Patients experienced food intake restrictions caused by the LSG, which improve their dietary and exercise behaviors, leading to long-term weight loss. Several studies have examined the effects of LSG on the three dimensions of eating behavior—cognitive restraint, uncontrolled eating, and emotional eating—using the Three-Factor Eating Questionnaire (TFEQ). These studies found improvements in all three dimensions following LSG surgery34. We further explored the correlation between these three dimensions and weight loss outcomes post-LSG surgery. We found that less weight loss at 12 months post-surgery was associated with lower scores in cognitive restraint.
This study found that at 3 months compared to 1 month postoperative, there was a statistically significant mild expansion of the residual gastric (161.77 ± 55.37 vs 173.43 ± 47.30 mL, p < 0.001), and this expansion was negatively correlated with TWL% at 1 year postoperative. Vidal et al reported a negative correlation between the increase in RGV and a weight loss after LSG12. Clara et al. also found that the residual gastric volume increases almost twofold between the 1 and 5 year of the postoperative period with a significant weight regain35. The possible reasons for the early expansion of the residual gastric volume may include the patients' eating habits, increased intraluminal pressure, and low compliance with the gastric tube.
This study found that excessively small residual gastric is associated with secondary expansion of the residual gastric. Emmanuel et al. also confirmed this view in their research, sleeve dilatation occurred especially in subjects with smaller total gastric volume at baseline (189 vs 236 mL, p = 0.02)29. This may be related to intragastric hypertension caused by the narrow sleeve stomach. Patients with gastric dilatation have higher reflux scores, indirectly confirming this view. Seung found in his research that the volume of the residual gastric is positively correlated with food tolerance, and GERD symptoms are more likely to occur in patients with smaller residual gastric36.

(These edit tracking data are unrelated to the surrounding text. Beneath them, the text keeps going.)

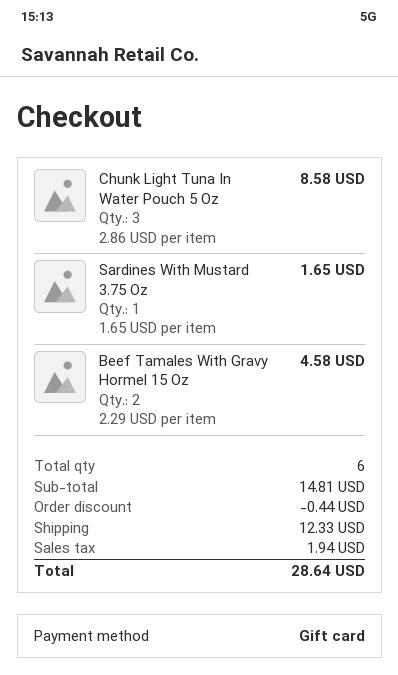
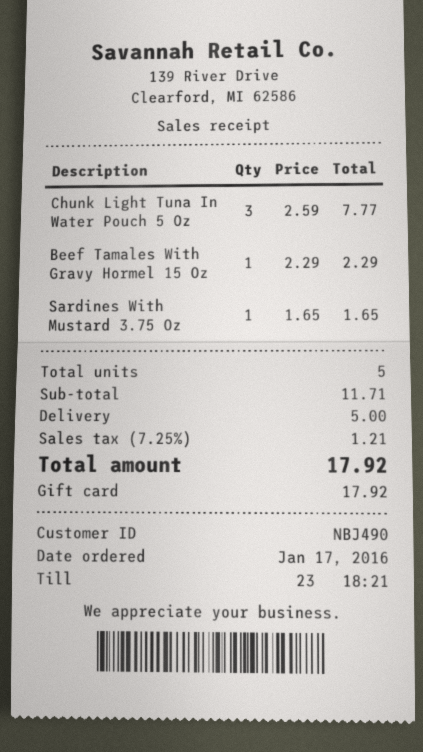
Chunk Light Tuna In Water Pouch 5 Oz: 3 x 2.86 = 8.58 -> 3 x 2.59 = 7.77
Beef Tamales With Gravy Hormel 15 Oz: 2 x 2.29 = 4.58 -> 1 x 2.29 = 2.29
total quantity: 6 -> 5
subtotal: 14.81 -> 11.71
discount: 0.44 -> none
shipping: 12.33 -> 5.00
tax: 1.94 -> 1.21
total: 28.64 -> 17.92

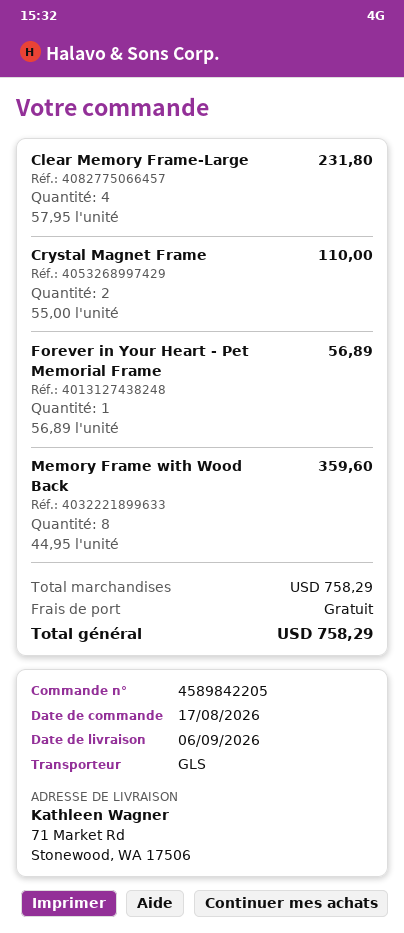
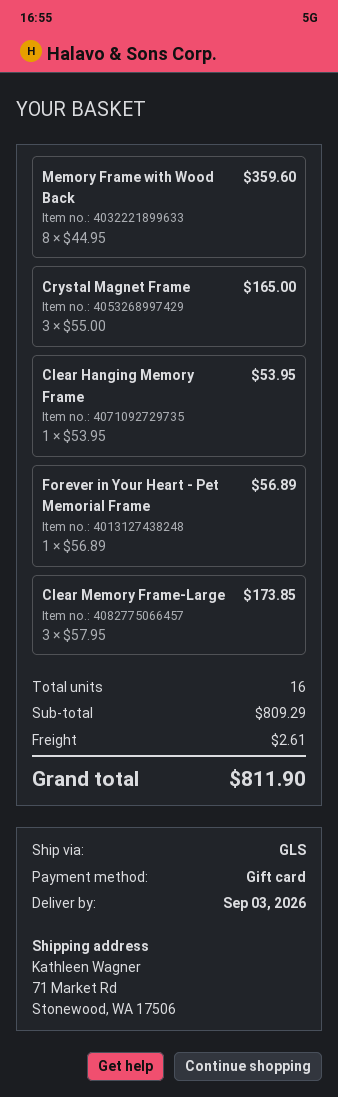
delivery date: 2026-09-06 -> 2026-09-03
Clear Memory Frame-Large: 4 x 57.95 = 231.80 -> 3 x 57.95 = 173.85
Crystal Magnet Frame: 2 x 55.00 = 110.00 -> 3 x 55.00 = 165.00
Clear Hanging Memory Frame: none -> 1 x 53.95 = 53.95
subtotal: 758.29 -> 809.29
shipping: 0.00 -> 2.61
total: 758.29 -> 811.90

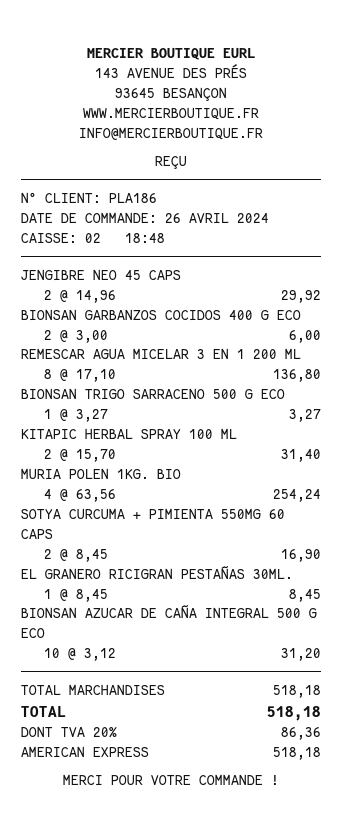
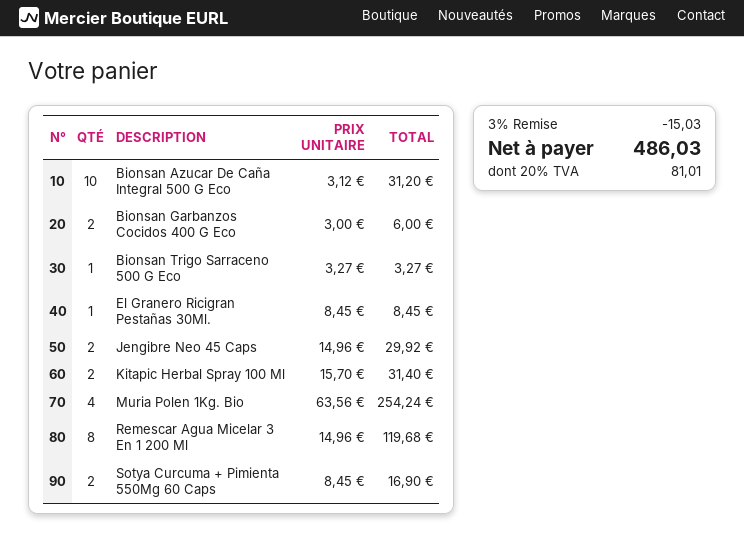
REMESCAR AGUA MICELAR 3 EN 1 200 ML: 8 x 17.10 = 136.80 -> 8 x 14.96 = 119.68
discount: none -> 3% = 15.03
tax: 20% = 86.36 -> 20% = 81.01
total: 518.18 -> 486.03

It is noteworthy that patients with preoperative diabetes are more likely to experience gastric dilatation. This could be secondary to diabetic gastropathy from autonomic neuropathy causing slowed gastric emptying. A study by Park et al compared gastric tissue from patients with and without diabetes mellitus after gastrectomy, and the results showed that those patients with diabetes mellitus had excessive amounts of fibrosis in their gastric smooth muscle and decreased density of interstitial cells of Cajal and platelet-derived growth factor receptor alpha, which are important for gastric motility. It is possible that diabetes-related delayed gastric emptying combined with chronic overdistention of the stomach is the reason patients with diabetes mellitus were found to have larger stomachs37.

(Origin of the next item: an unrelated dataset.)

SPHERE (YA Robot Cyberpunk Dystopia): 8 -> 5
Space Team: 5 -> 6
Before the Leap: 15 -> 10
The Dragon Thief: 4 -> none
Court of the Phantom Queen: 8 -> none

In summary, this study found that the residual gastric undergoes mild expansion within the early postoperative period (within 3 months) following LSG and is associated with weight loss at 12 months. An initial small volume of the sleeve, preoperative diabetes mellitus, and postoperative reflux are associated with a higher risk of sleeve dilatation. Our data showed the residual gastric volume or resected stomach volume is not necessarily linked to weight loss at 12 months. This may indicate that the size of a person’s stomach does not correlate with their weight loss success after LSG. Other factors, such as the pre-surgical BMI, secondary dilation of the remnant stomach, and postoperative dietary and treatment compliance might play a role in weight loss in the long term, and this should be considered in the surgical decision-making.